Analyses with the HAQ as an outcome parameter showed conflicting results. One explanation might be that the HAQ is a more objective self-reporting questionnaire and is therefore less susceptible for possible response shift effects. Second, joint destruction could affect functional disability besides disease activity. Analyses showed that the effect of joint destruction on the HAQ almost reached statistical significance (P = 0.07). A last possible explanation for the increase in HAQ scores, despite a decrease in disease activity, could be that HAQ scores increase with increasing age in the RA population as well as in the general population (21).
Some limitations of this study should be mentioned. First, the DAS28 was used as the only objective variable associated with the patient's subjective general health assessments. The DAS28 was chosen because the purpose of this study was to explore the relationship between objective and subjective measures in RA, and in our opinion the DAS28 is the most objective measure in this field. Further, it is possible that other variables are associated with the general health perception of patients with RA as well; however, longitudinal regression analysis including variables such as sex, age, and functional disability did not change the independent association between time and VAS in either magnitude or direction.

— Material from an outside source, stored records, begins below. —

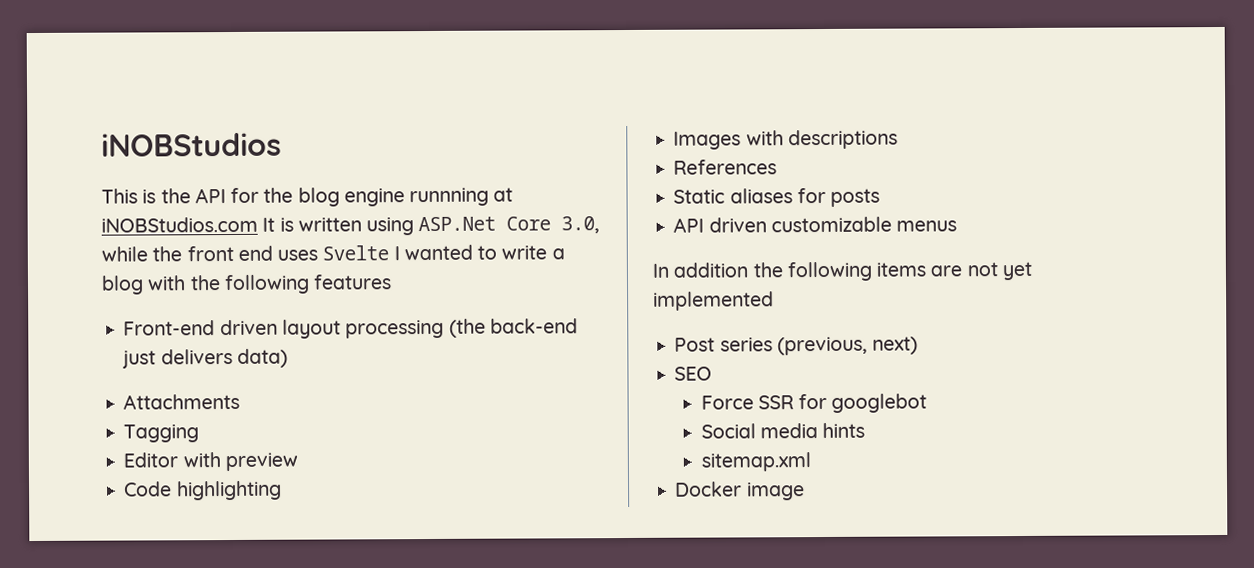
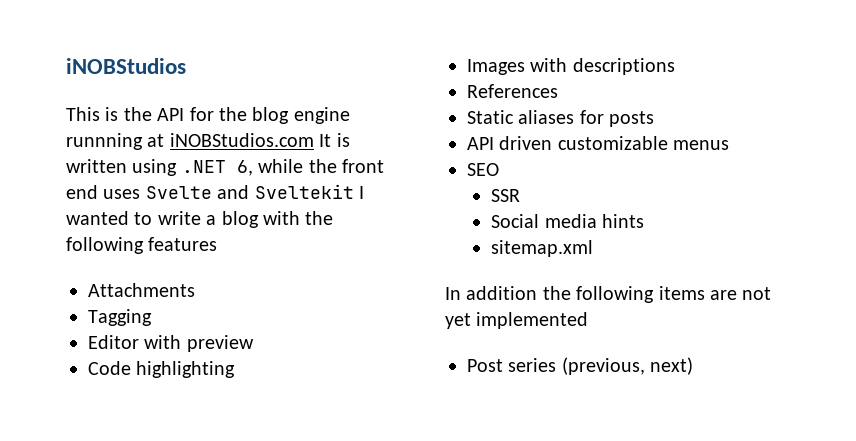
- This is the API for the blog engine runnning at iNOBStudios.com It is written using ASP.Net Core 3.0, while the front end uses Svelte I wanted to write a blog with the following features
+ This is the API for the blog engine runnning at iNOBStudios.com It is written using .NET 6, while the front end uses Svelte and Sveltekit I wanted to write a blog with the following features
- Front-end driven layout processing (the back-end just delivers data)
+ SEO
+ SSR
+ Social media hints
+ sitemap.xml
- SEO
- Force SSR for googlebot
- Social media hints
- sitemap.xml
- Docker image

Finally, there were less data available on the VAS-DA and the HAQ, therefore results of analyses with these parameters are less robust.
It can be concluded that the patient's perception of health can be different with equal disease activity, depending on the moment in the disease course. Furthermore, our results indicate that self-reported measures of functionality, disease activity, and general health cannot substitute objective measures of disease activity in RA in longitudinal studies; subsequently, both need to be measured.